Record excerpts:

--- START ---

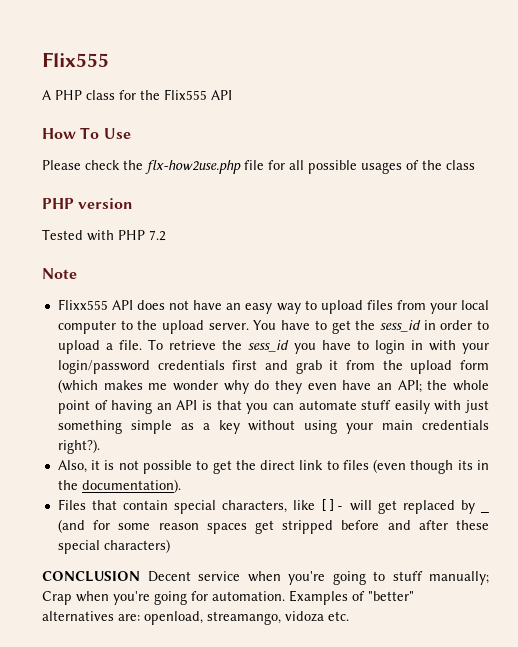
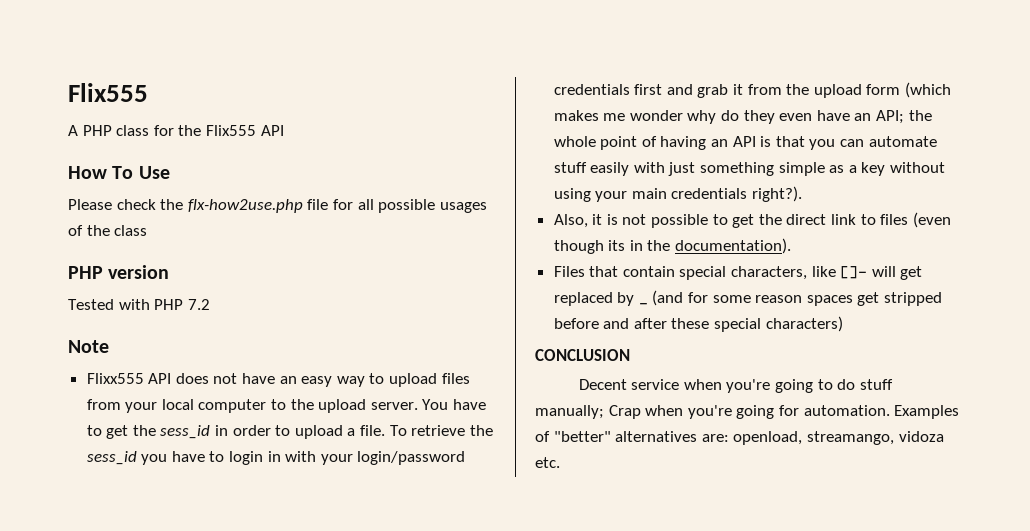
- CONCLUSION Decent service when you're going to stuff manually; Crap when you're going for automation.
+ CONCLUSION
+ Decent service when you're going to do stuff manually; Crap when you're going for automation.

--- END ---
--- START ---

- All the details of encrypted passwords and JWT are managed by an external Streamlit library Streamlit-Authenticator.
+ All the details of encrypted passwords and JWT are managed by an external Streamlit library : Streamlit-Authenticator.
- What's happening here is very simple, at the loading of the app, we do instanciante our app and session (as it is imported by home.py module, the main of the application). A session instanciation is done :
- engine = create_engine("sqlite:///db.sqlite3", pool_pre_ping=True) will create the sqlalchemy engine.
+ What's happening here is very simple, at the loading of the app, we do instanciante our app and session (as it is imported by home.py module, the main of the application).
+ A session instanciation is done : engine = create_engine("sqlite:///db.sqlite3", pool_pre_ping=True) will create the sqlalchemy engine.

--- END ---
--- START ---

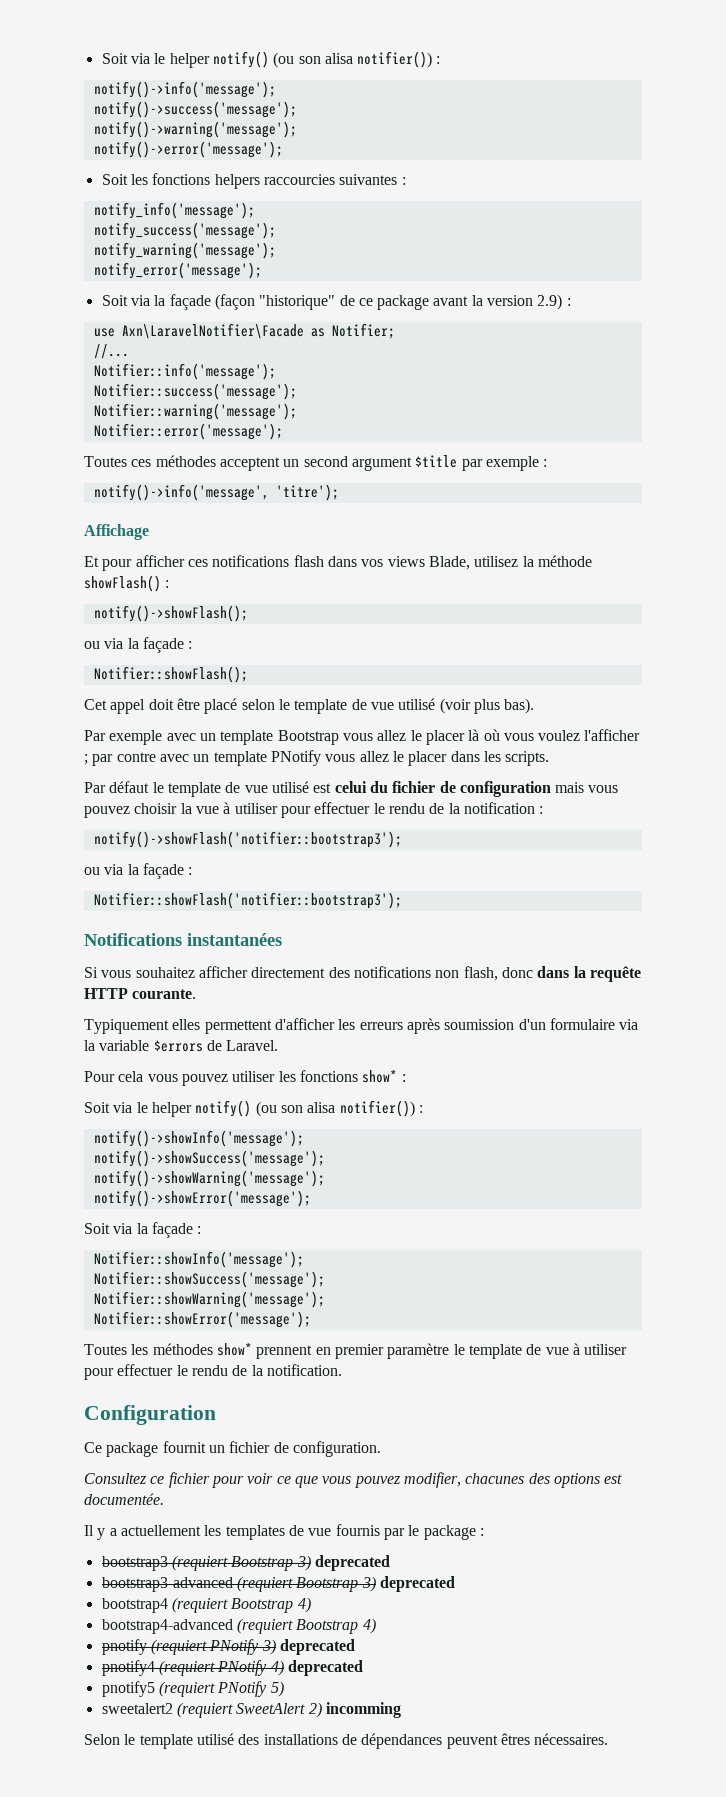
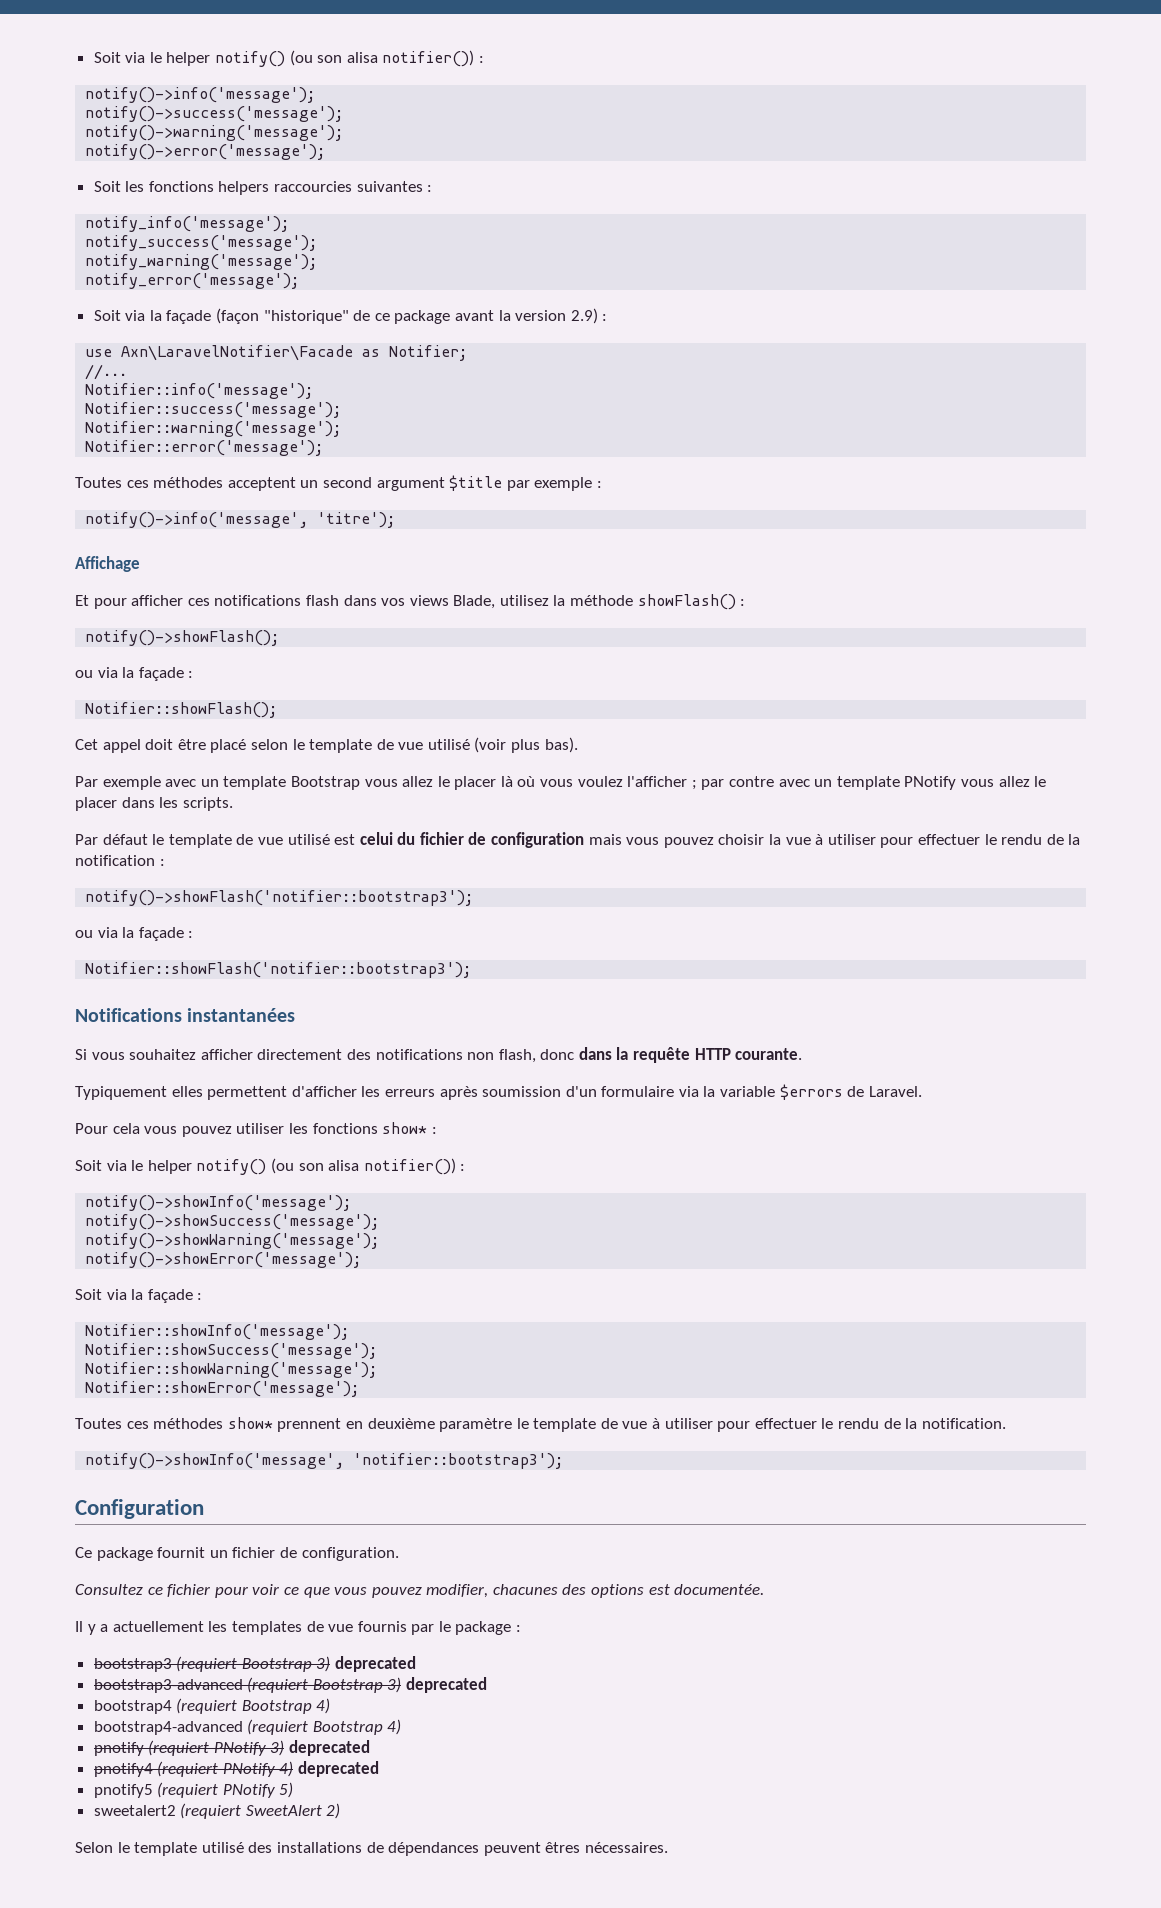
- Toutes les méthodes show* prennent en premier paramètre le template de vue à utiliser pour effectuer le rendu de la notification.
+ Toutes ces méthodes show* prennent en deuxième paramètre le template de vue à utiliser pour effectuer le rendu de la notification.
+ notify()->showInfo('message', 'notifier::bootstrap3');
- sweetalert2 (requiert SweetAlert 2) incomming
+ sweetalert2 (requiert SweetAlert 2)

--- END ---

What this task involves:
Could you retype exactly the lines above, starting at the line that contains "- CONCLUSION Decent" and ending at the line that contains "going to do", and nothing more?

Reply to the exercise:
- CONCLUSION Decent service when you're going to stuff manually; Crap when you're going for automation.
+ CONCLUSION
+ Decent service when you're going to do stuff manually; Crap when you're going for automation.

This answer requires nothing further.